* Your assignment: Read the data that follows. Then repeat it exactly.

* Study material:
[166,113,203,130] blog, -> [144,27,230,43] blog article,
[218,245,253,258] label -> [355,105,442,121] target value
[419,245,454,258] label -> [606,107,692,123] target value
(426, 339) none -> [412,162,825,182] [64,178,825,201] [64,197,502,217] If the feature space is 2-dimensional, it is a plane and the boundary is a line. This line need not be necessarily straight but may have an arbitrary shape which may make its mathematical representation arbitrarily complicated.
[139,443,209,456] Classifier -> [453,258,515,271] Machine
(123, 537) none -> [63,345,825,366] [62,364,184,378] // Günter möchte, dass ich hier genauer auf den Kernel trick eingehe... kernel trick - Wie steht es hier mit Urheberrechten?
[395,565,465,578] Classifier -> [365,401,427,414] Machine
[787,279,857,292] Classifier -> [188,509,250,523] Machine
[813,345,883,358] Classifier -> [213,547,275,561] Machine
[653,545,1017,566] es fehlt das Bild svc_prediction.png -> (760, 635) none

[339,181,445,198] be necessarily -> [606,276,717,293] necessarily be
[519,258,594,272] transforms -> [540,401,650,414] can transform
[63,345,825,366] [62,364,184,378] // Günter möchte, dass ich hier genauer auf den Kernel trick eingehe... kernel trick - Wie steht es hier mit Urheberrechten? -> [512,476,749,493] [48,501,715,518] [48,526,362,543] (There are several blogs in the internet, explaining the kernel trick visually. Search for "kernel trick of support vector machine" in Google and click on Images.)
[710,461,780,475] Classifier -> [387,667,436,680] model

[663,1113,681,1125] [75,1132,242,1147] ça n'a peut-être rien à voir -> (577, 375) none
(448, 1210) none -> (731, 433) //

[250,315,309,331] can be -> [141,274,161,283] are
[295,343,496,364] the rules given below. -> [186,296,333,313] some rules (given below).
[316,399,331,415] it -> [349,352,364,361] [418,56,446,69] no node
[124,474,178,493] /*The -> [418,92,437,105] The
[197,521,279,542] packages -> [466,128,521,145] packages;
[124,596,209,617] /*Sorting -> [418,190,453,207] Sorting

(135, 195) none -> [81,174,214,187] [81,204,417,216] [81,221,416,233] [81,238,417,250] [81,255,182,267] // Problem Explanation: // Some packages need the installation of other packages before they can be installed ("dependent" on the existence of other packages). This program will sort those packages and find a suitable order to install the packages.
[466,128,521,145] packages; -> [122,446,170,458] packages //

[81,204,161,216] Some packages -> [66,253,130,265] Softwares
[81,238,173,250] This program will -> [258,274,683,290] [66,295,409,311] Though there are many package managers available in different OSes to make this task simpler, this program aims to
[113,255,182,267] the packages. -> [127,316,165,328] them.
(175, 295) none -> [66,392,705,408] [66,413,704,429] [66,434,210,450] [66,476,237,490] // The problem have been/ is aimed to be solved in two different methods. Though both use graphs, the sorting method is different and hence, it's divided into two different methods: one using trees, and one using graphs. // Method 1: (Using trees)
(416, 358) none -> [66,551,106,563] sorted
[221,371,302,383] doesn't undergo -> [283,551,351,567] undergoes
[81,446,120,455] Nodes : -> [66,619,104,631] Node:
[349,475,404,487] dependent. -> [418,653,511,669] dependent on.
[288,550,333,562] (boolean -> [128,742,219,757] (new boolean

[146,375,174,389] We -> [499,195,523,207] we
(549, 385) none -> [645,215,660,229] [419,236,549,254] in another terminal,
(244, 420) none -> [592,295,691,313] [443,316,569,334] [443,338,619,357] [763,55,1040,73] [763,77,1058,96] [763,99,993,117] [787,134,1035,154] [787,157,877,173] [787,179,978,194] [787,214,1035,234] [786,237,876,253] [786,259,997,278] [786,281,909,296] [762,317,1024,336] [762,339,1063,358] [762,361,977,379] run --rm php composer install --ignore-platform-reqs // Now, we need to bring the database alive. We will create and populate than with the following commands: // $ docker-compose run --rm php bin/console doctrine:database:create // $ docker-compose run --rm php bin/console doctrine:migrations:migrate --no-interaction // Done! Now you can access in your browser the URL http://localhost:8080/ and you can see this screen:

* Solution to this task:
[166,113,203,130] blog, -> [144,27,230,43] blog article,
[218,245,253,258] label -> [355,105,442,121] target value
[419,245,454,258] label -> [606,107,692,123] target value
(426, 339) none -> [412,162,825,182] [64,178,825,201] [64,197,502,217] If the feature space is 2-dimensional, it is a plane and the boundary is a line. This line need not be necessarily straight but may have an arbitrary shape which may make its mathematical representation arbitrarily complicated.
[139,443,209,456] Classifier -> [453,258,515,271] Machine
(123, 537) none -> [63,345,825,366] [62,364,184,378] // Günter möchte, dass ich hier genauer auf den Kernel trick eingehe... kernel trick - Wie steht es hier mit Urheberrechten?
[395,565,465,578] Classifier -> [365,401,427,414] Machine
[787,279,857,292] Classifier -> [188,509,250,523] Machine
[813,345,883,358] Classifier -> [213,547,275,561] Machine
[653,545,1017,566] es fehlt das Bild svc_prediction.png -> (760, 635) none

[339,181,445,198] be necessarily -> [606,276,717,293] necessarily be
[519,258,594,272] transforms -> [540,401,650,414] can transform
[63,345,825,366] [62,364,184,378] // Günter möchte, dass ich hier genauer auf den Kernel trick eingehe... kernel trick - Wie steht es hier mit Urheberrechten? -> [512,476,749,493] [48,501,715,518] [48,526,362,543] (There are several blogs in the internet, explaining the kernel trick visually. Search for "kernel trick of support vector machine" in Google and click on Images.)
[710,461,780,475] Classifier -> [387,667,436,680] model

[663,1113,681,1125] [75,1132,242,1147] ça n'a peut-être rien à voir -> (577, 375) none
(448, 1210) none -> (731, 433) //

[250,315,309,331] can be -> [141,274,161,283] are
[295,343,496,364] the rules given below. -> [186,296,333,313] some rules (given below).
[316,399,331,415] it -> [349,352,364,361] [418,56,446,69] no node
[124,474,178,493] /*The -> [418,92,437,105] The
[197,521,279,542] packages -> [466,128,521,145] packages;
[124,596,209,617] /*Sorting -> [418,190,453,207] Sorting

(135, 195) none -> [81,174,214,187] [81,204,417,216] [81,221,416,233] [81,238,417,250] [81,255,182,267] // Problem Explanation: // Some packages need the installation of other packages before they can be installed ("dependent" on the existence of other packages). This program will sort those packages and find a suitable order to install the packages.
[466,128,521,145] packages; -> [122,446,170,458] packages //

[81,204,161,216] Some packages -> [66,253,130,265] Softwares
[81,238,173,250] This program will -> [258,274,683,290] [66,295,409,311] Though there are many package managers available in different OSes to make this task simpler, this program aims to
[113,255,182,267] the packages. -> [127,316,165,328] them.
(175, 295) none -> [66,392,705,408] [66,413,704,429] [66,434,210,450] [66,476,237,490] // The problem have been/ is aimed to be solved in two different methods. Though both use graphs, the sorting method is different and hence, it's divided into two different methods: one using trees, and one using graphs. // Method 1: (Using trees)
(416, 358) none -> [66,551,106,563] sorted
[221,371,302,383] doesn't undergo -> [283,551,351,567] undergoes
[81,446,120,455] Nodes : -> [66,619,104,631] Node:
[349,475,404,487] dependent. -> [418,653,511,669] dependent on.
[288,550,333,562] (boolean -> [128,742,219,757] (new boolean

[146,375,174,389] We -> [499,195,523,207] we
(549, 385) none -> [645,215,660,229] [419,236,549,254] in another terminal,
(244, 420) none -> [592,295,691,313] [443,316,569,334] [443,338,619,357] [763,55,1040,73] [763,77,1058,96] [763,99,993,117] [787,134,1035,154] [787,157,877,173] [787,179,978,194] [787,214,1035,234] [786,237,876,253] [786,259,997,278] [786,281,909,296] [762,317,1024,336] [762,339,1063,358] [762,361,977,379] run --rm php composer install --ignore-platform-reqs // Now, we need to bring the database alive. We will create and populate than with the following commands: // $ docker-compose run --rm php bin/console doctrine:database:create // $ docker-compose run --rm php bin/console doctrine:migrations:migrate --no-interaction // Done! Now you can access in your browser the URL http://localhost:8080/ and you can see this screen:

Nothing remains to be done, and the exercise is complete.